• **Brief**
Repeat exactly the line that contains "MERIEA: 2 x" and every line below it to the end of the material, omitting all others.

• **Input for this task**
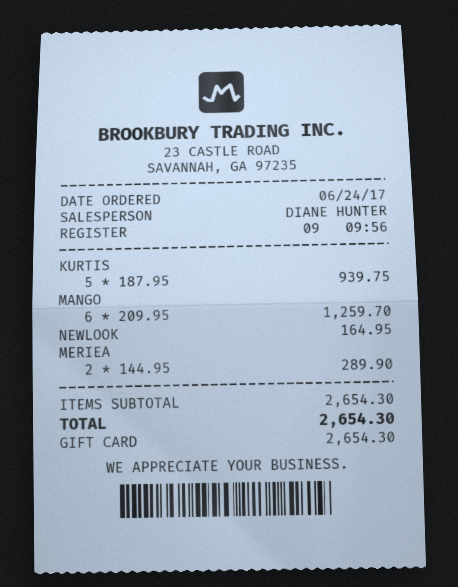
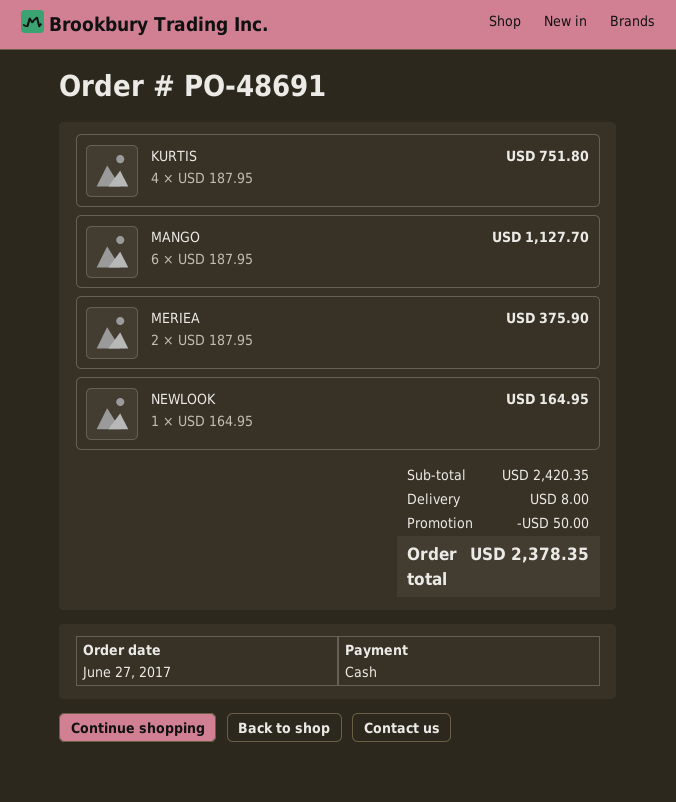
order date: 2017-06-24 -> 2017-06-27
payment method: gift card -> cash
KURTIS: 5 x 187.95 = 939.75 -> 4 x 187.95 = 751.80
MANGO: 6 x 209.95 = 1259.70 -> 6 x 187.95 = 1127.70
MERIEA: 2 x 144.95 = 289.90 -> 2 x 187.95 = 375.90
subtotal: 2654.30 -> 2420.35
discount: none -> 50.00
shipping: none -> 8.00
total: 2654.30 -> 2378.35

• **Reply**
MERIEA: 2 x 144.95 = 289.90 -> 2 x 187.95 = 375.90
subtotal: 2654.30 -> 2420.35
discount: none -> 50.00
shipping: none -> 8.00
total: 2654.30 -> 2378.35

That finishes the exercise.